Ann has also made a big impact in Austin. She is a well-know counselor and advocate for the homeless and affordable housing. She rescues abused horses and restores them to health in a barn at their home.

Mike Denton’s Awards
  • Best Public Servant, 1997 Austin Chronicle awards
  • First judge to receive the Sheriff Wayne Barton Award from the Travis County Sheriff’s Office. 2003
  • Superior Service Award, Travis County Constable Precinct 5, 2003
  • Austin Safe Place (now Safe Alliance), “Good Guy” award, 2014
  • Paul H. Chapman Award, Foundation for Improvement of Justice (a national award)

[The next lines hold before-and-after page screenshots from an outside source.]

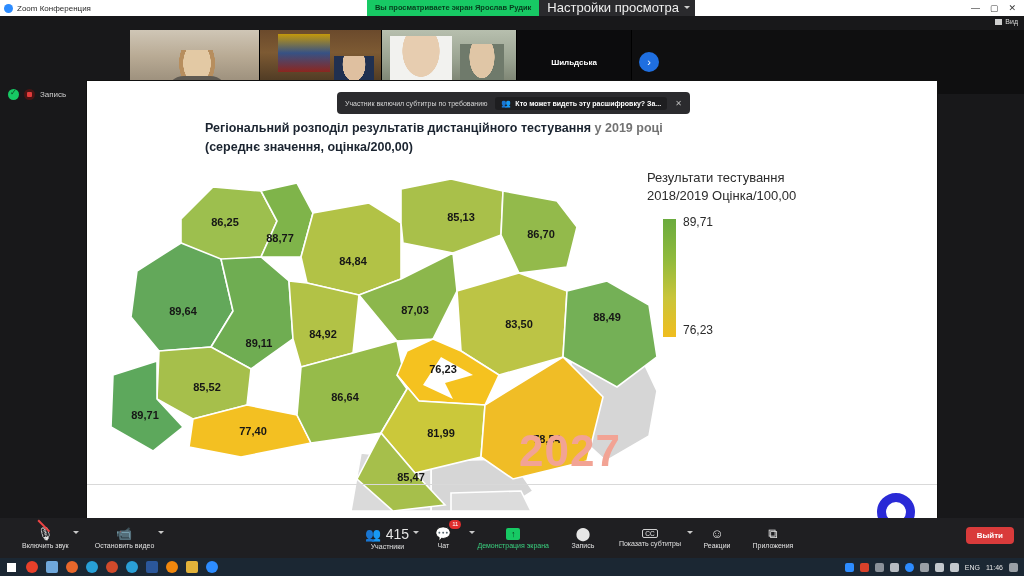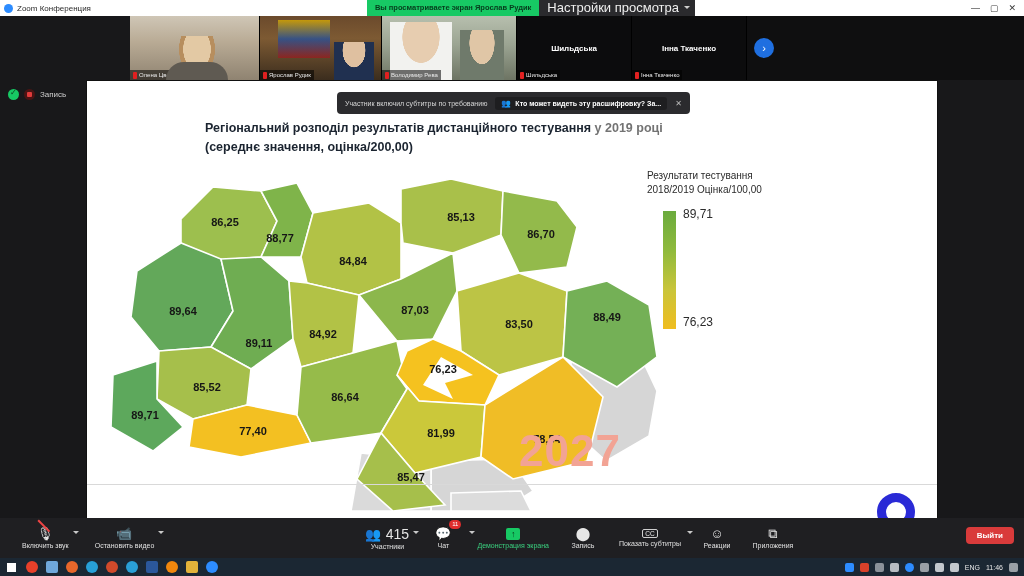"Шильдська" .filmstrip { top: 16px -> 30px }
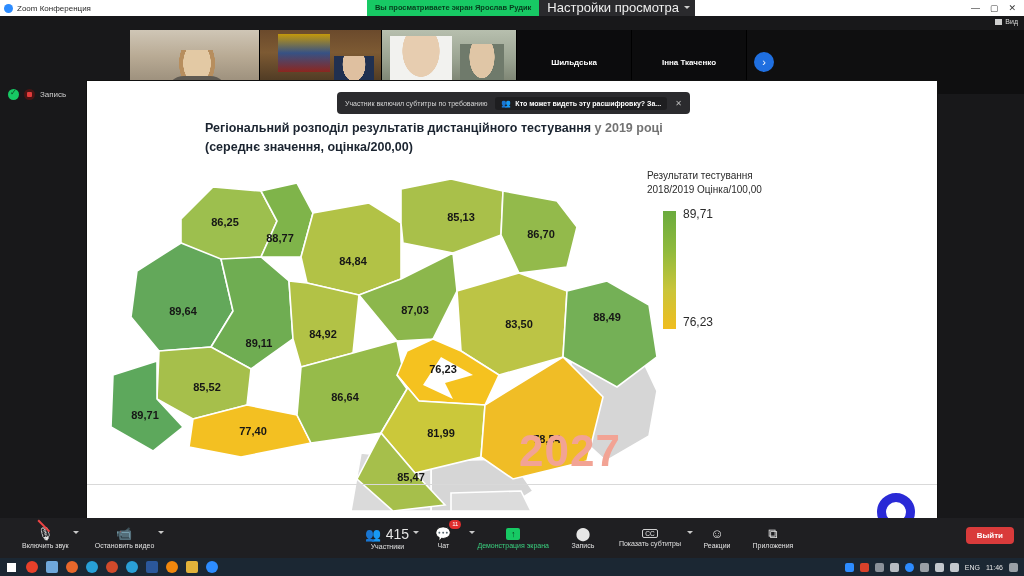"Інна Ткаченко" div.tile { html: <div> <div>Інна Ткаченко</div> <div> <span></span> <span>Інна Ткаченко</span> </div> </div> -> none }
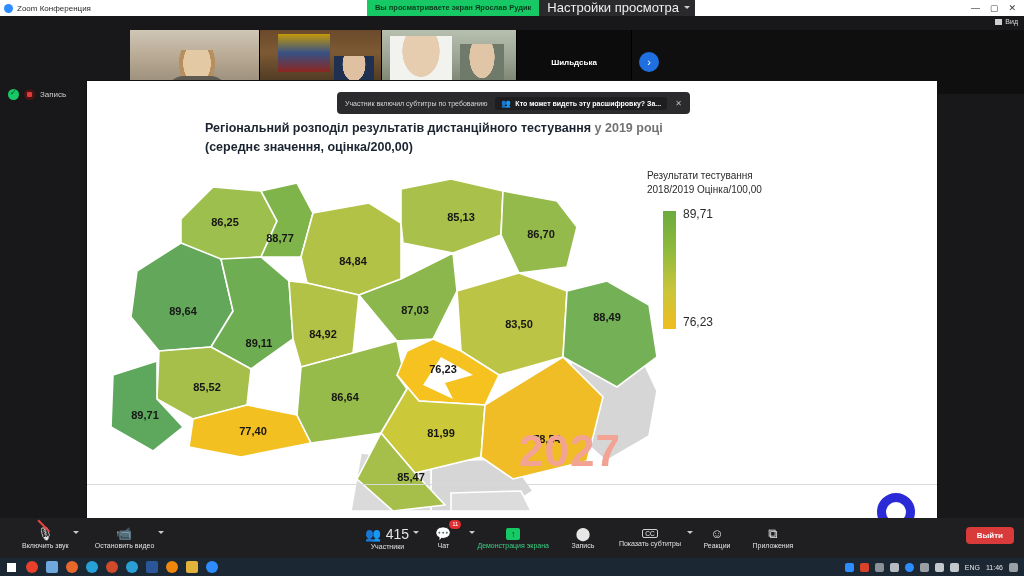"Результати тестування" .legend-title { font-size: 10px -> 13px }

  • Veteran Service Award, ATX Veterans, 2019
Mike Denton’s Advocacy Work
  • Taught other judges how to handle domestic violence cases in Arkansas, California, Georgia, Idaho, Louisiana, Montana, Nebraska, Nevada, New Mexico, New York, Oklahoma, Rhode Island, and Texas
  • Educated legislators about domestic violence, sexual assault, sex trafficking, prostitution, and the need for gun control and Veteran Issues

Judge Denton has helped thousands of women escape a life of fear and brutality. Sometimes, he even saved their lives….. He didn’t do it because times had changed, and it was the politically-correct thing to do. Mike Denton was one of the brave leaders who actually changed the times.